Claims: 1. An interior, especially for wire processing, with an internal fitting which is stationary relative to the rotating drawing die drum and which extends substantially over the width of the drawing die drum. A drawing die drum having a cooling structure, wherein the internal fitting member leaves a gap open to an inner cylindrical wall of the drawing die drum, and the gap is fluidly connected to a cooling medium supply passage. In the drawing die drum, the internal fittings 11 form individual chambers 13 separated from each other by axially extending ribs 12 and continuous in the circumferential direction, the individual chambers having an upper edge.

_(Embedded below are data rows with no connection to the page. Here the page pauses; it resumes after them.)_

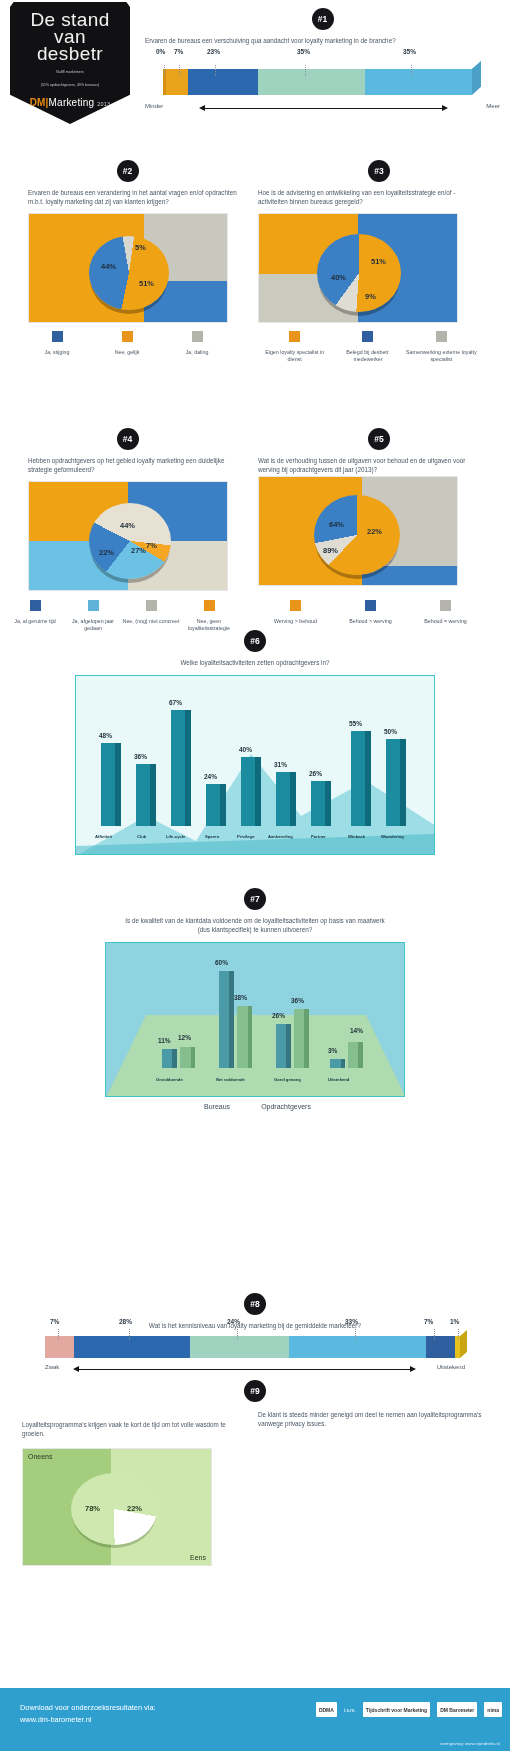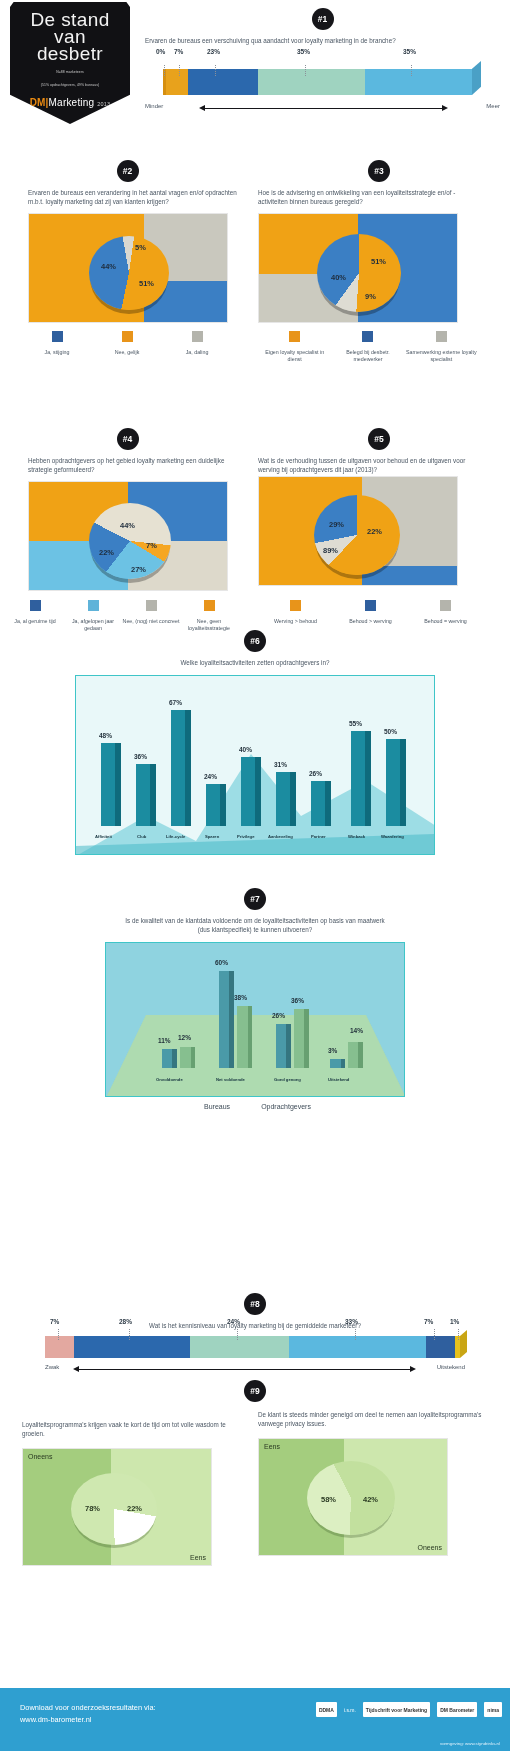--- a/index.html
+++ b/index.html
@@ -223,7 +223,7 @@
            background:conic-gradient(from 0deg,#f0a215 0 223deg,#dedcd3 223deg 259deg,#3b7fc4 259deg 360deg);
            box-shadow:0 5px 0 -1px rgba(0,0,0,.28);"></div>
       <div class="pct" style="left:108px;top:50px;color:#1f2d3d;">22%</div>
-      <div class="pct" style="left:70px;top:43px;color:#1f2d3d;">29%</div>
+      <div class="pct" style="left:70px;top:43px;color:#1f2d3d;">64%</div>
       <div class="pct" style="left:64px;top:69px;color:#1f2d3d;">89%</div>
     </div>
   </div>

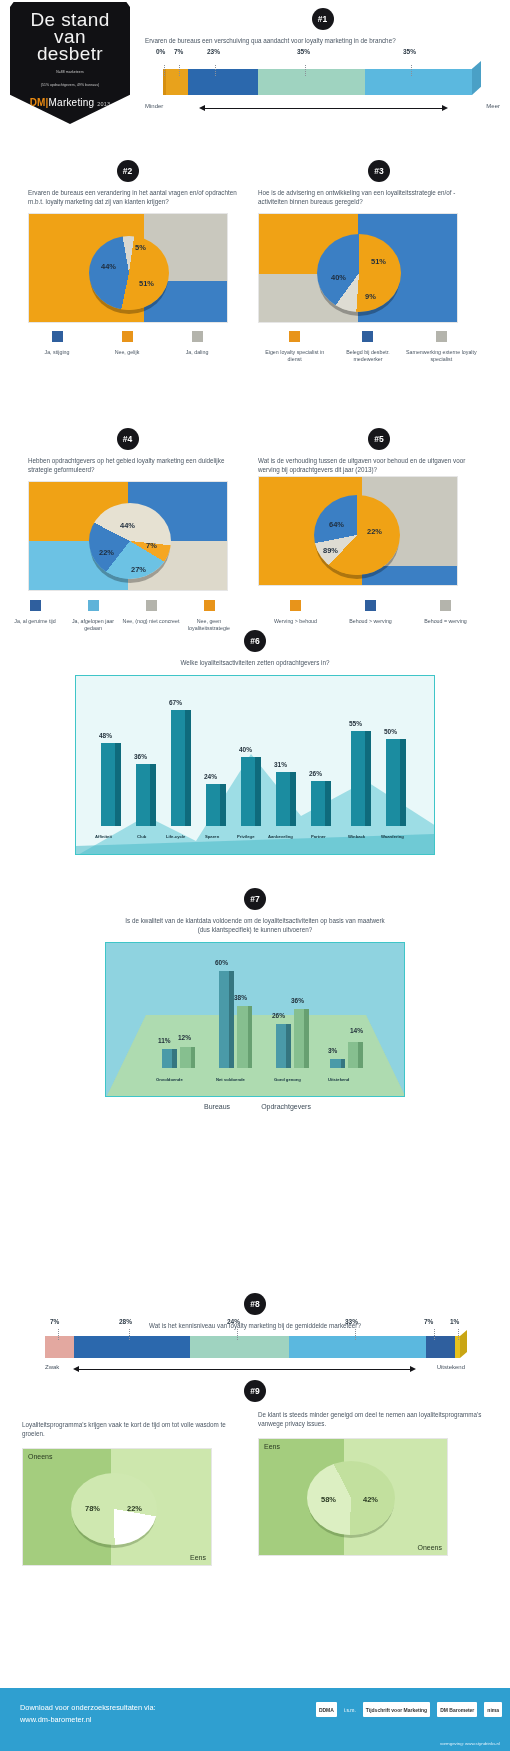--- a/index.html
+++ b/index.html
@@ -207,7 +207,7 @@
            box-shadow:0 5px 0 -1px rgba(0,0,0,.28);"></div>
       <div class="pct" style="left:91px;top:39px;color:#1f2d3d;">44%</div>
       <div class="pct" style="left:117px;top:59px;color:#1f2d3d;">7%</div>
-      <div class="pct" style="left:102px;top:83px;color:#1f2d3d;">27%</div>
+      <div class="pct" style="left:102px;top:64px;color:#1f2d3d;">27%</div>
       <div class="pct" style="left:70px;top:66px;color:#1f2d3d;">22%</div>
     </div>
   </div>

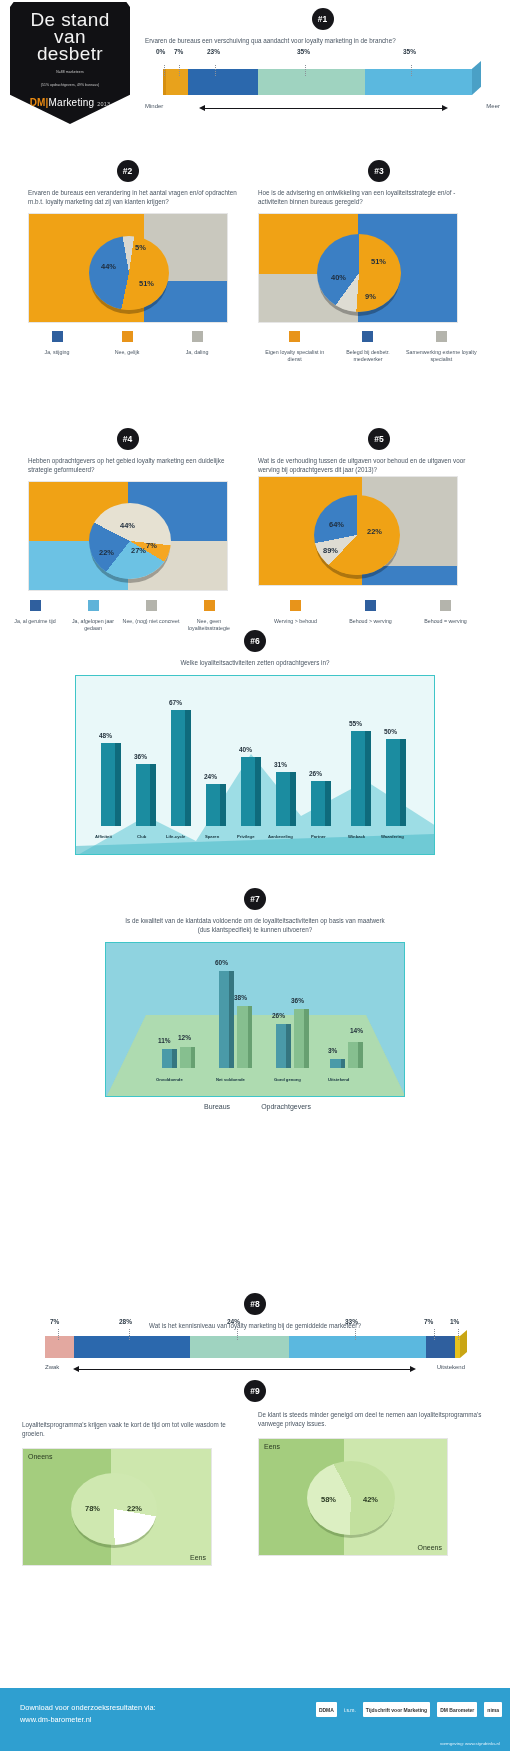--- a/index.html
+++ b/index.html
@@ -403,17 +403,6 @@
 
     <div style="position:absolute;left:258px;top:30px;width:230px;">
       <div class="q" style="width:225px;">De klant is steeds minder geneigd om deel te nemen aan loyaliteitsprogramma's vanwege privacy issues.</div>
-      <div class="photo" style="margin-top:10px;width:190px;height:118px;background:#b7d98f;">
-        <div style="position:absolute;left:0;top:0;width:45%;height:100%;background:#a4cd7e;"></div>
-        <div style="position:absolute;right:0;top:0;width:55%;height:100%;background:#cde7ad;"></div>
-        <div class="pie3d" style="left:48px;top:22px;width:88px;height:74px;
-             background:conic-gradient(from 182deg,#dcefc2 0 151deg,#c2e09e 151deg 360deg);
-             box-shadow:0 4px 0 -1px rgba(60,90,40,.3);"></div>
-        <div class="pct" style="left:62px;top:56px;color:#2a3a22;">58%</div>
-        <div class="pct" style="left:104px;top:56px;color:#2a3a22;">42%</div>
-        <div style="position:absolute;left:5px;top:4px;font-size:7px;color:#2a3a22;">Eens</div>
-        <div style="position:absolute;right:5px;bottom:4px;font-size:7px;color:#2a3a22;">Oneens</div>
-      </div>
     </div>
   </div>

The part and the lower edge part are closed by circumferentially extending ribs 14, 15, all ribs 12, 14 and 15 opening the drawing die drum 1 with a very small gap Sp.
A drawing die drum characterized in that it is oriented towards an inner cylindrical surface 16 of the drawing die drum. 2. In the drawing die drum according to claim 1, three individual chambers 13 are provided at equal angular intervals, and each of these individual chambers extends over approximately 110 degrees. A drawing die drum characterized by: 3. In the drawing die drum according to claim 1, each individual chamber 13 itself is provided with a separate cooling medium supply channel 17, which channel is provided with internal fittings with an angularly uniform distribution. A drawing die drum characterized in that in addition to being provided inside a stator 3 that bears a drawing die spindle 2. 4. The drawing die drum according to claim 1 or 3 is characterized in that the cooling medium supply passage 17 communicates with each individual chamber 13 in a substantially central region thereof. Drawn die drum.